Background: The electrocardiographic short QT-interval syndrome forms a distinct clinical entity presenting with a high rate of sudden death and exceptionally short QT intervals. The disorder has recently been linked to gain-of-function mutation in KCNH2. The present study demonstrates that this disorder is genetically heterogeneous and can also be caused by mutation in the KCNQ1 gene.

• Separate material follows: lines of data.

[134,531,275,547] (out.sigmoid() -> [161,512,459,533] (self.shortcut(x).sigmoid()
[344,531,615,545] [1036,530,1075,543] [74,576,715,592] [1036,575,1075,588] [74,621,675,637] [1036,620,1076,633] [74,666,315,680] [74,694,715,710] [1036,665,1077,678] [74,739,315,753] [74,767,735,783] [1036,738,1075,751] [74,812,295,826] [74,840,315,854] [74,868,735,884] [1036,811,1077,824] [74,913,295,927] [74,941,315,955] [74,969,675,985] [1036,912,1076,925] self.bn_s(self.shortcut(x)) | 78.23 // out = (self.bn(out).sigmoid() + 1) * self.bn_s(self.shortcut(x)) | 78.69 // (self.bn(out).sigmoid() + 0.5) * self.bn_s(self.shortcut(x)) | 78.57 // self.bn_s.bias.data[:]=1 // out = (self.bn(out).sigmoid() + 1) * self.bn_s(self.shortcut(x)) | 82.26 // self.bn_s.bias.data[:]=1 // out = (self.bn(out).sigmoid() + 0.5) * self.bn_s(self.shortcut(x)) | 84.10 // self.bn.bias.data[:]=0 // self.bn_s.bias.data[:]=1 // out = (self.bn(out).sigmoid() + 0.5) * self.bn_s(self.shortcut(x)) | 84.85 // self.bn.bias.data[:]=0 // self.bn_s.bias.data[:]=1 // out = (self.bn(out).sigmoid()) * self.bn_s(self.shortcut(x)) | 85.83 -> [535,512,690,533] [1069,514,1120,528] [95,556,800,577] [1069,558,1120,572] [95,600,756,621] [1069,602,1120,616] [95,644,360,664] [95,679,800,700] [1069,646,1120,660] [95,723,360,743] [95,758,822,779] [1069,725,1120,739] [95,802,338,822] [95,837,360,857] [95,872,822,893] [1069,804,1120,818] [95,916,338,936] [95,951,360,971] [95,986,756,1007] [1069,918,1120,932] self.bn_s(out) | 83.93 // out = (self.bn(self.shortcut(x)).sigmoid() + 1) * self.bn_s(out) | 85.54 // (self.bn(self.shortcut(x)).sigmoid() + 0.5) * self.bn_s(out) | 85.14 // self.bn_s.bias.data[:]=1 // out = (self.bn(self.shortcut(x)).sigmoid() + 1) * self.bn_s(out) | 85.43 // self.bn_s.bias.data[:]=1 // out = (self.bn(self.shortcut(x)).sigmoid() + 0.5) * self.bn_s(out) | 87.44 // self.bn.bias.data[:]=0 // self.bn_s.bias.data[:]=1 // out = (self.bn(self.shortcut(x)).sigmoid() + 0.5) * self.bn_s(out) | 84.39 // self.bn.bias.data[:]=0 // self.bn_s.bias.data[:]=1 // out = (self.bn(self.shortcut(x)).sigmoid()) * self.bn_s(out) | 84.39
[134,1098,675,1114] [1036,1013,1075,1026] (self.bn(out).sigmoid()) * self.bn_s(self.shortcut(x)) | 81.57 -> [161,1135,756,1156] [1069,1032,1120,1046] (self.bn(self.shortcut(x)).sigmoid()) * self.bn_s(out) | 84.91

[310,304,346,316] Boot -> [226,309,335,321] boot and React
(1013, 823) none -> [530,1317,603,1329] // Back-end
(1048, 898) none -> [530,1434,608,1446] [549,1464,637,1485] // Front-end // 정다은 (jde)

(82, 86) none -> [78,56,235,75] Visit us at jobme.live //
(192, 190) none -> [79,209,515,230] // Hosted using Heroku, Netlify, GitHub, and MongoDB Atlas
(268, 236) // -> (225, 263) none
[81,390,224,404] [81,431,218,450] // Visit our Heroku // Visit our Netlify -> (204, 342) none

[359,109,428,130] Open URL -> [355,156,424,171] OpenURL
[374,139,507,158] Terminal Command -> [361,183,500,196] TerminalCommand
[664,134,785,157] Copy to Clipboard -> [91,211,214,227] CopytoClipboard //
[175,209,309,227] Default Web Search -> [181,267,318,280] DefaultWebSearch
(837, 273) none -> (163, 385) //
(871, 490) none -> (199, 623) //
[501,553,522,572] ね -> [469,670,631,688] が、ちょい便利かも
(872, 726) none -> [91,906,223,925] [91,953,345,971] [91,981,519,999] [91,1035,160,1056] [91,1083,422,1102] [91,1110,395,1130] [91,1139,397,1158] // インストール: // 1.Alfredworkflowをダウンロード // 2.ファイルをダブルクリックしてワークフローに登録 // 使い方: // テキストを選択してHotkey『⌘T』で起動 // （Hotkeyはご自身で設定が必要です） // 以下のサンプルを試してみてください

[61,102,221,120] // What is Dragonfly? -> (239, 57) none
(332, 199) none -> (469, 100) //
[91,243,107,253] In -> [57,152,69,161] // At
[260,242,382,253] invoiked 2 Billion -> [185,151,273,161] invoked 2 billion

Methods and results: A 70-year man presented with idiopathic ventricular fibrillation. Both immediately after the episode and much later, his QT interval was abnormally short without any other physical or electrophysiological anomalies. Analysis of candidate genes identified a g919c substitution in KCNQ1 encoding the K+ channel KvLQT1. Functional studies of the KvLQT1 V307L mutant (alone or coexpressed with the wild-type channel, in the presence of IsK) revealed a pronounced shift of the half-activation potential and an acceleration of the activation kinetics leading to a gain of function in I(Ks). When introduced in a human action potential computer model, the modified biophysical parameters predicted repolarization shortening.

Conclusions: We present an alternative molecular mechanism for the short QT-interval syndrome. Functional and computational studies of the KCNQ1 V307L mutation identified in a patient with this disorder favor the association of short QT with mutation in KCNQ1.